Before passing to the reign of James something must be said about one symbol of this sovereignty, as it was now regarded—the striking of the flag and top-sails. From the beginning of the fifteenth century, when the Flemish herring-boats, and no doubt others, lowered their sails to English ships (see p. 43), there appears to be no record of the ceremony until the middle of the next. In the reign of Henry VIII., although he was sometimes called “Lord of these seas,”221 and ships were appointed to “keep the passage of the narrow sea,” the honour of the flag was probably only occasionally enforced. But under Edward VI., during the Protectorate of Northumberland, we find it stated in the King’s Journal that in April 1549 “the Flemings’ men-of-war would have passed our ships without vailing bonnet, which they seeing shot at them, and drave them at length to vail bonnet and so depart”; and again in July of the following year, at Dieppe, the Flemish ships lowered their sails to an English man-of-war.222 This appears to be the first recorded instance of foreign men-of-war saluting the ships of the King of England, and it is noteworthy that in the latter case it was performed in a French port by Flemish vessels.

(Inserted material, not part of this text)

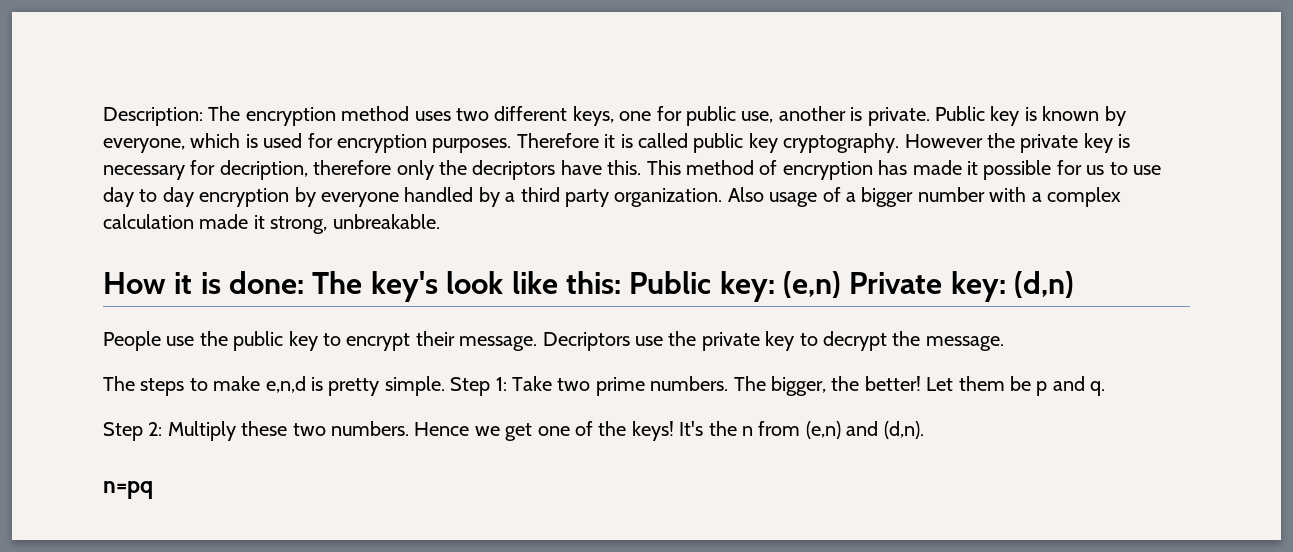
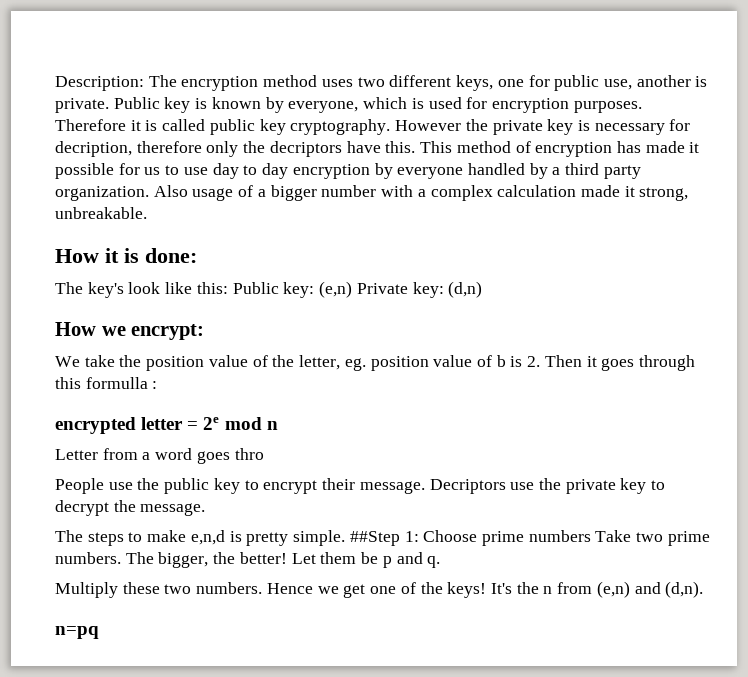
(305, 282) none -> (197, 255) //
(1075, 284) none -> [55,322,205,340] [55,355,696,371] [55,377,158,389] [55,417,278,434] [55,448,264,464] // How we encrypt: // We take the position value of the letter, eg. position value of b is 2. Then it goes through this formulla : // encrypted letter = 2e mod n // Letter from a word goes thro
[450,377,507,396] Step 1: -> [349,530,591,546] ##Step 1: Choose prime numbers
[103,422,163,441] Step 2: -> (441, 562) none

That it was not always demanded in the absolute manner of later times is shown by orders issued by the Privy Council in 1552. The Baron de la Garde was in command of a French fleet of twelve men-of-war, and Sir Henry Dudley, whose force was weaker, asked how he should act “touching the preeminence of honnour to be gyven” when he met the Baron. The Council replied that “in respect of thamitie and that the sayd Baron is stronger then he uppon the sees sume tymes yelde and sume tymes receyve thonnour”; and he was told to use the 117 Baron courteously, “and with such discression that the same yelding of the preeminence may be interpreted to be of curtesy rather then to the derogacion of the Kinges honnour.”223 It was the French who consistently and constantly opposed the English claim, and there is evidence that the salute was a point of rivalry between the two countries even at this time. An ordinance issued by Henry II. of France in 1555 (repeated by Henry III. in 1584) required all vessels to strike their sails to ships of the French navy whenever they met them at sea, and some Hamburgers were seized because they did not do so.224 The honour appears to have been generally accorded by the Dutch in the reign of Elizabeth,225 and compelled from the Spaniards. In 1554, in the reign of Mary, when the Spanish fleet was coming up Channel in all its bravery, with the royal flag flying on the Admiral’s ship, and bringing Philip of Spain to marry the Queen of England, the English Admiral, Lord William Howard, fired a broadside into the Spaniard and forced him to lower his colours while in his presence.226 And later, when Anne of Austria was on her way to Spain to marry Philip, the Spanish ships were fired on by Admiral Hawkins at Plymouth and forced to strike the flag and lower top-sails in like manner.227 But it was not till the reign of Charles I. that this punctilio became of great international importance.